Felicio was the best player at Summer League that you probably hadn't heard of. He didn't make the first or second All-NBA Summer League teams, missing out on a top spot to teammate Bobby Portis, but those lists were littered with first-round selections with easily recognizable names. Instead, the 24-year-old Felicio fell short largely due to his purposefully limited minutes, averaging just under 23 per game. That, more than anything, shows how highly Chicago thinks of him.
When Felicio joined the Bulls' Summer League team a year ago as an undrafted rookie, there was no guarantee that he would make Chicago's roster. In fact, the expectation must have been that he wouldn't. Felicio told me that while other teams scouted him, the Bulls were the only ones to express serious interest. But after a solid Summer League showing, the Bulls offered him a contract.
"That was one of the happiest days of my life," Felicio said.
The Brazilian big man played sparingly until mid-March, where Bulls coach Fred Hoiberg finally started using him in the rotation, even letting him finish a game over Pau Gasol at one point. In April, Felicio averaged 19.4 minutes, notching about eight points and five rebounds per game.
"For me, it shows how much I improved from when I first got here last year," Felicio said.
The chance for Felicio to factor into Chicago's rotation next year has increased greatly after this offseason. Pau Gasol and Joakim Noah are both gone, helping reduce the frontcourt logjam of last year. It's still busy up front with Robin Lopez, Taj Gibson, Bobby Portis and Nikola Mirotic, but only Lopez and Felicio are true centers with the size to take on every matchup. In fact, it's reasonable to ask if Felicio will be better than Lopez already next year.
That's how good Felicio has been in every situation we've seen him in since joining the Bulls. Even with his low minutes in Summer league, Felicio averaged 11.4 points and 6.3 rebounds per game with just under two assists. A dominant performance against the Mavericks summed it up: 18 minutes, 15 points, 6-of-6 shooting, eight rebounds, three assists, and one huge weak side block in the final minute that unfortunately didn't get correctly recorded as such.
In an earlier game against the 76ers, Felicio went 8-of-8 from the field, and in a win against the Cavaliers last April, he was 7-of-7. These games where he doesn't miss a single shot from the field are becoming a trend for him. Clearly, it stems partly from his great finishing around the basket, where he often only has to rise and dunk. But Felicio is clever around the rim, as well, able to finish on both sides with layups.
Felicio has a 6'10, 275-pound frame, and looked every bit of it when I sat next to him in UNLV's Mendenhall Center last week. The broad shoulders still leave room for athleticism, as Felicio's finishes above the rim come easily and he runs the floor well. There's a nimble quality to him, too, as you can see when he slides past Kevin Love on this play just far enough to avoid the charge.

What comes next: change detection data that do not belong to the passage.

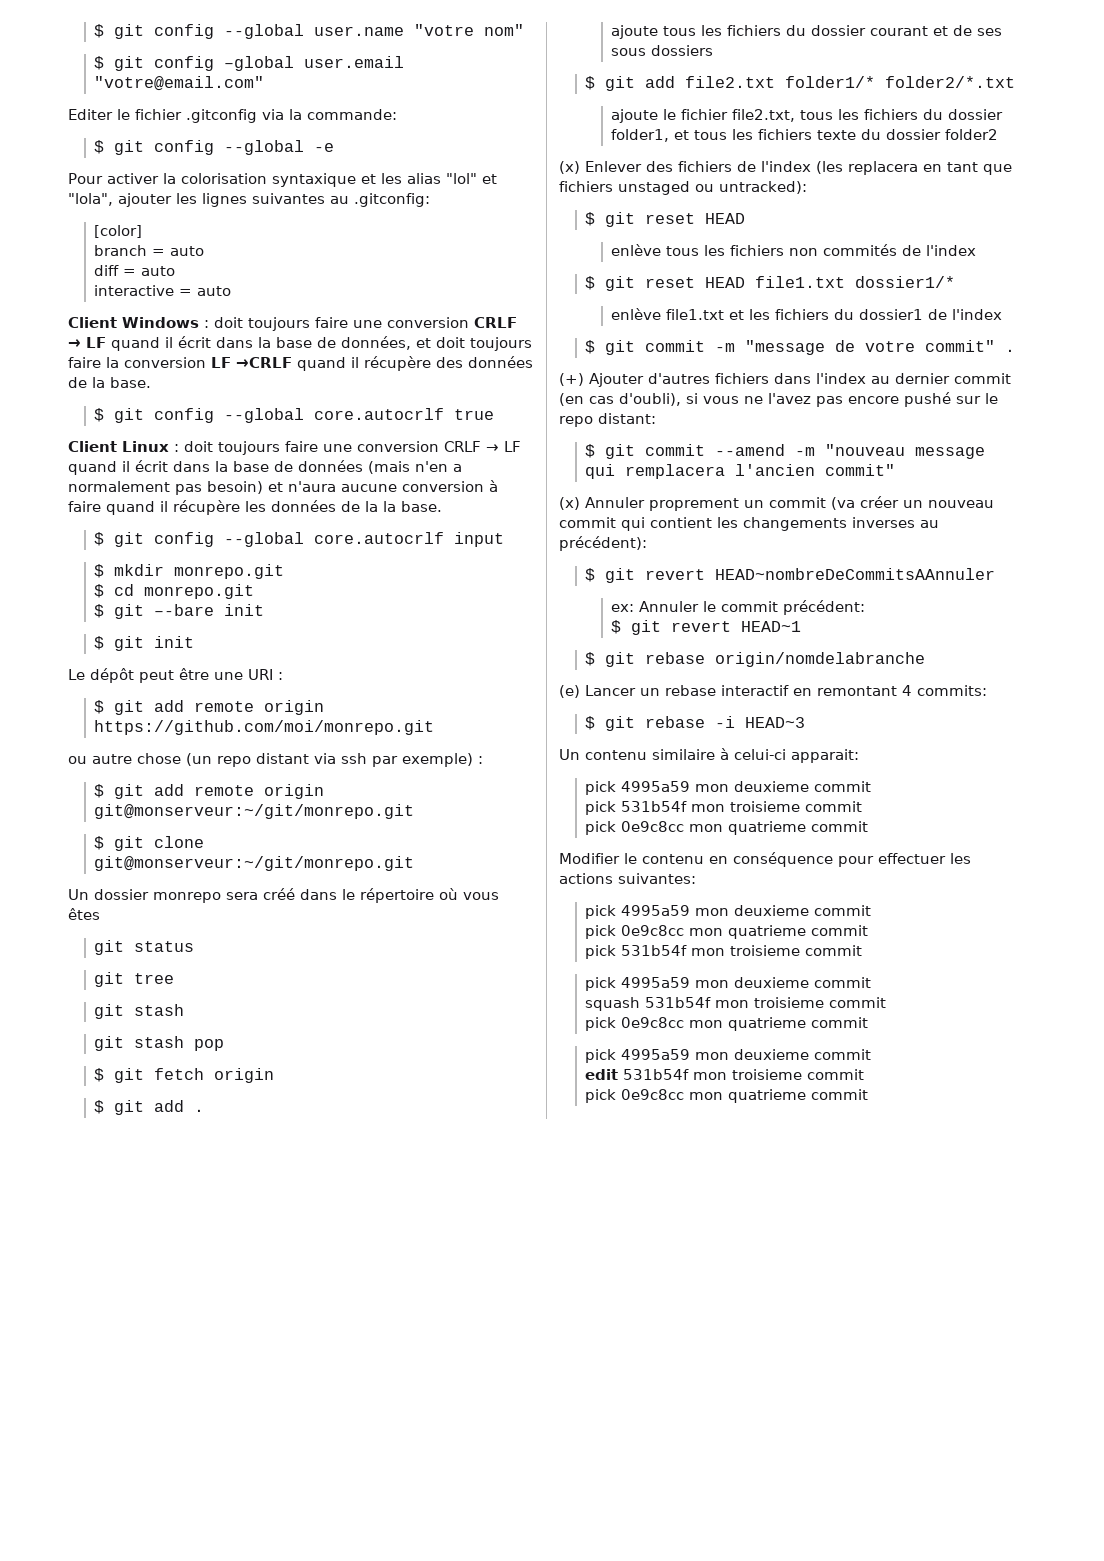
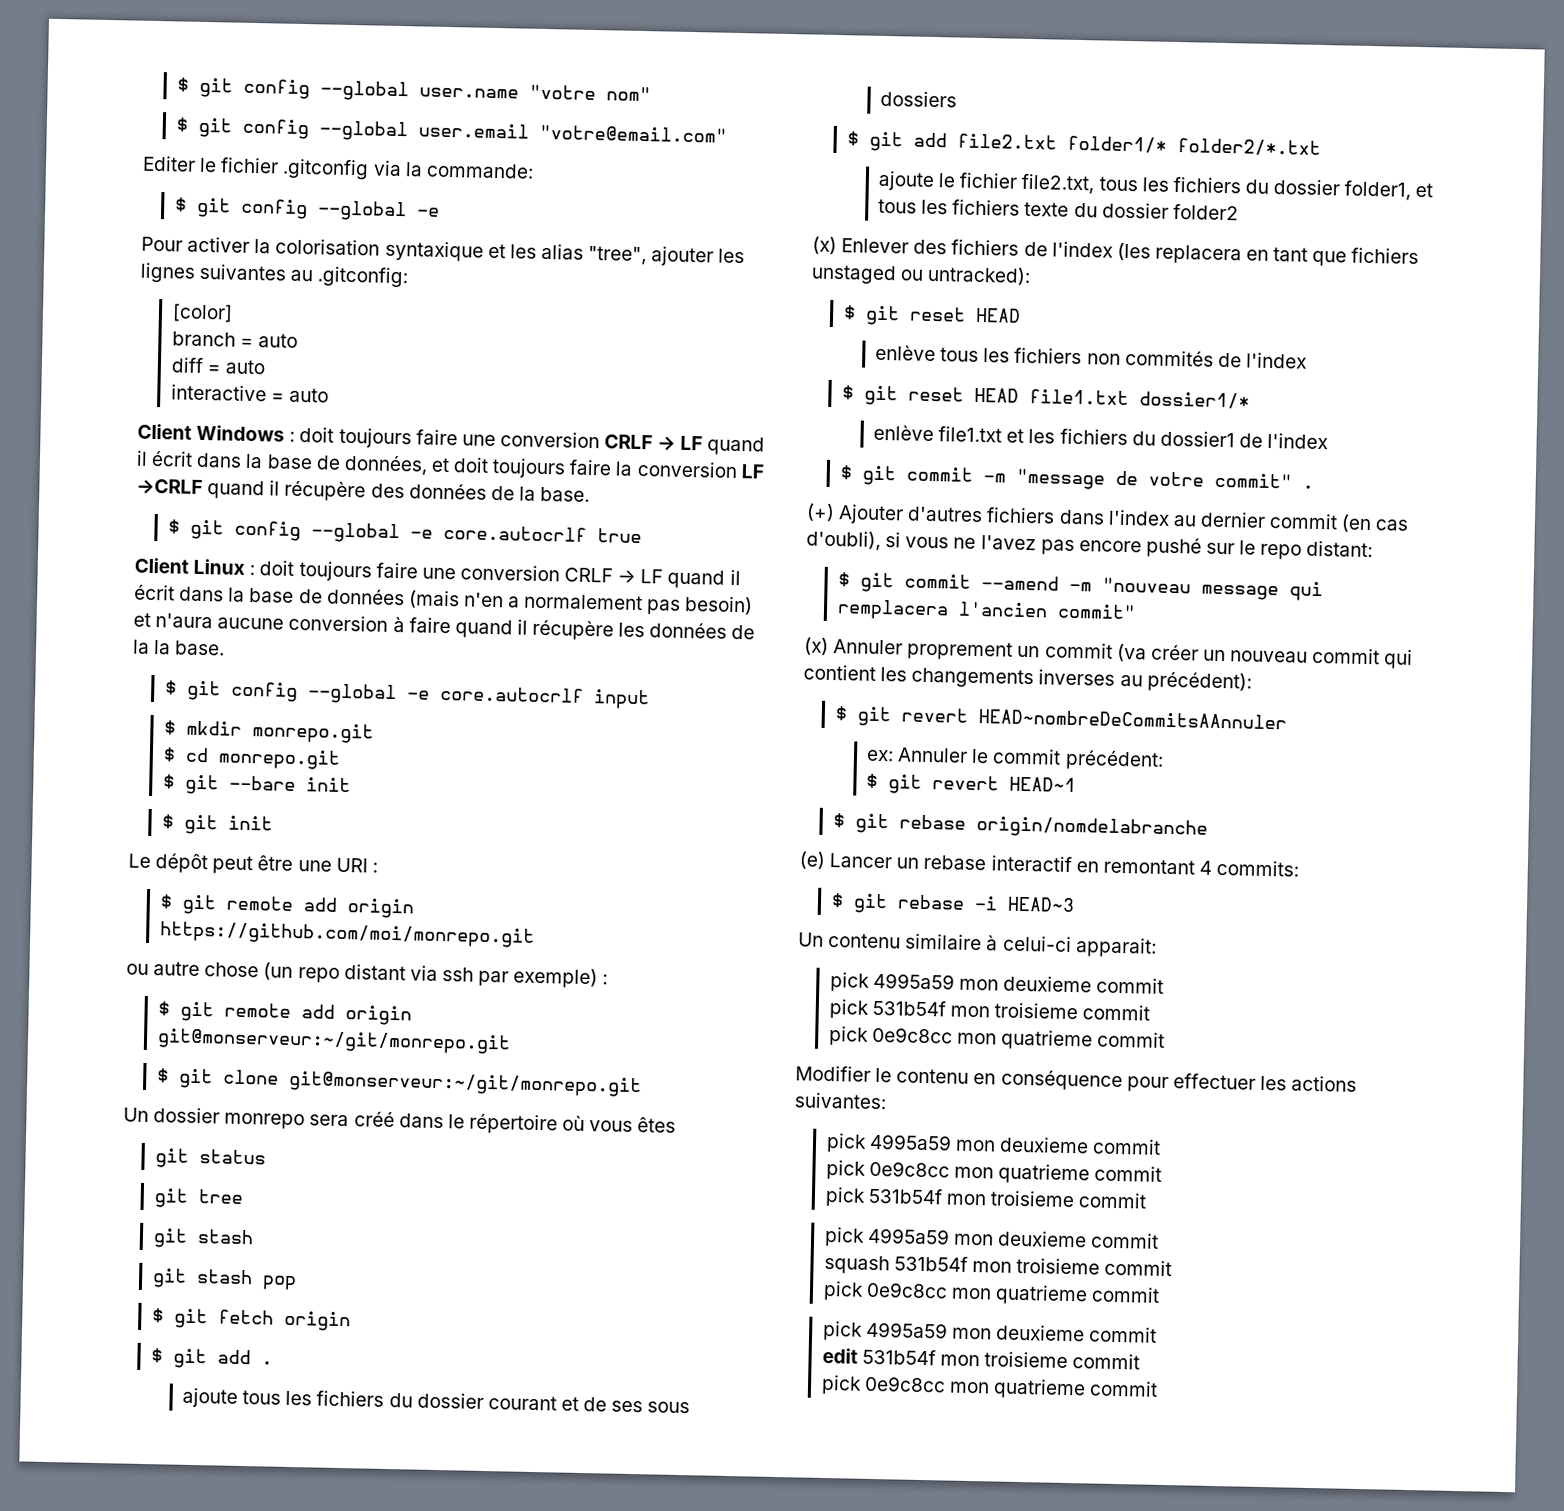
[224,56,295,71] –global -> [318,120,408,142] --global
[446,173,497,184] [68,193,113,206] "lol" et "lola", -> [588,245,648,266] "tree",
(305, 415) none -> [409,529,433,539] -e
(305, 539) none -> [406,690,430,700] -e
[154,700,255,712] add remote -> [225,895,337,912] remote add
[154,784,255,796] add remote -> [223,1002,335,1019] remote add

There's skill to Felicio's game, too. He nailed a few pick-and-pop shots from the top of the key throughout his limited playing time with a jumper that has excellent form. Clearly, Felicio's game is at its best around the basket, but threatening the defenses from outside occasionally is very valuable. Felicio's passing is exceptional, too. Watch the four assists he picks up against Philadelphia during Summer League (the one where he went 8-of-8) and just marvel at how natural this looks for him.
Felicio's defense clearly lags behind his offense, but a nimble 6'10 center is a coach's dream. It's hard to play NBA-level defense consistently, after all. Knowing when to sag off and when to sprint back in recovery is taxing mental work, especially for a somewhat shy foreigner who's still adapting to the United States as much as he is the highest level of basketball. These things take time.
There are possessions where Felicio's tools all come together for 24 seconds, and then there's moments where his still raw defense shows up instead. Regardless, there's no reason for Felicio not to improve on that end in due time, even if it never catches his offense.
If you never heard about Felicio last season, or didn't catch his summer exploits, now's your chance to get onboard. Felicio knows his role will be increasing next year after the departure of two veterans. Felicio told me he hopes he can pick up right where he left off last April. Ultimately, every time he steps onto the court, there's one goal for the budding Bulls star.
"I try to make every shot I take," Felicio said. And damn, does he do a good job at it.